Human Resources policies and procedures establish a framework and set standards that guide how each employee should conduct themselves. This includes how a job is performed, how employees make decisions, interact with one another and manage the business operations of your company. A well-written policy leaves nothing to the imagination and lets both the employee and employer know where they stand within the company. These policies are organized, consistent and legally sound. HR staff members play a vital role to help managers and staff members interpret and apply company policies equitably and fairly. The following are tips that can help you craft your HR team craft a sound policy:
- Articulate the goal of the policy – Once you’ve determined that a policy is necessary, determine the goal you want to accomplish in writing the particular policy. When possible, you will want to tell employees why the policy is being implemented.

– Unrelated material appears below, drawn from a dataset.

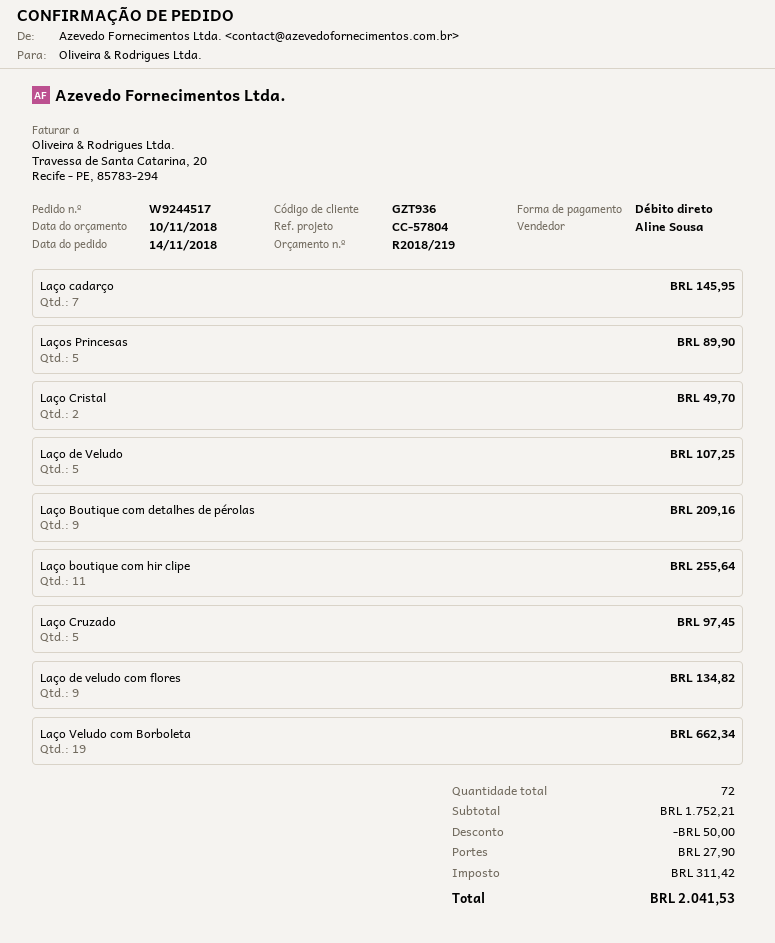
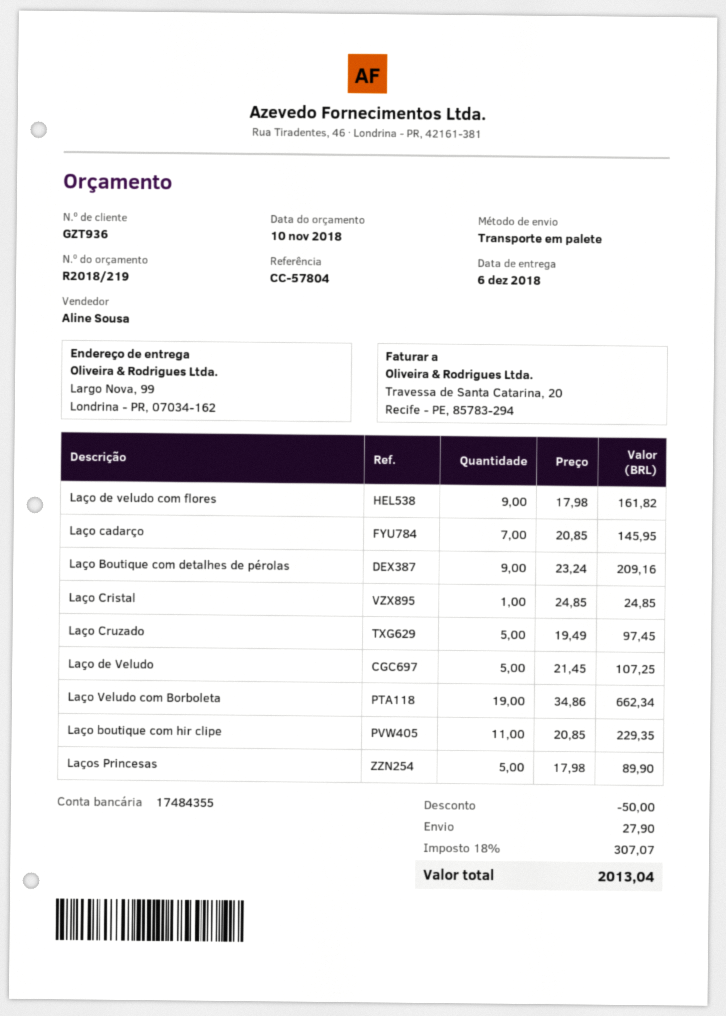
Laço Cristal: 2 for 49.70 -> 1 for 24.85
Laço boutique com hir clipe: 11 for 255.64 -> 11 for 229.35
Laço de veludo com flores: 9 for 134.82 -> 9 for 161.82
tax: 311.42 -> 307.07
total: 2041.53 -> 2013.04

- Research the topic – Gather important information about your company culture, management style and history of its workers. It is also important to know and understand the state and local laws before you begin crafting your policy.
- Clear and Concise – It is important to not only be legal compliant in with your policy, but an HR policy should also be clear enough for anyone to understand it. When writing your policy, try to use bullet points in order to break up ideas. Using verbs makes the language dynamic and will hold the reader’s interest. Try to use the active voice as opposed to a passive voice when writing the policy. Writing your policy in the active voice will make it sound more human, forces you to be more specific, and leaves no doubt about who will do what. It also usually results in shorter sentences.
- Distribute every section of your policies – Employers are required to incorporate an Affirmative Action policy in its policy manual, or make it otherwise available to employees. Employers with collective bargaining agreements must notify union officials of the affirmative action policy.
- Leave it to the experts – Have a trusted legal compliance company like First Advantage Consulting Firm, review your policy prior to implementation in order to ensure that it not only meets the needs of the business, but complies with federal, state and local law.
Developing an HR policy may seem like a daunting task, but it can be done efficiently and effectively. Once you put these steps into practice, you will be on the road to success with a clear, concise and legally sound HR Policy.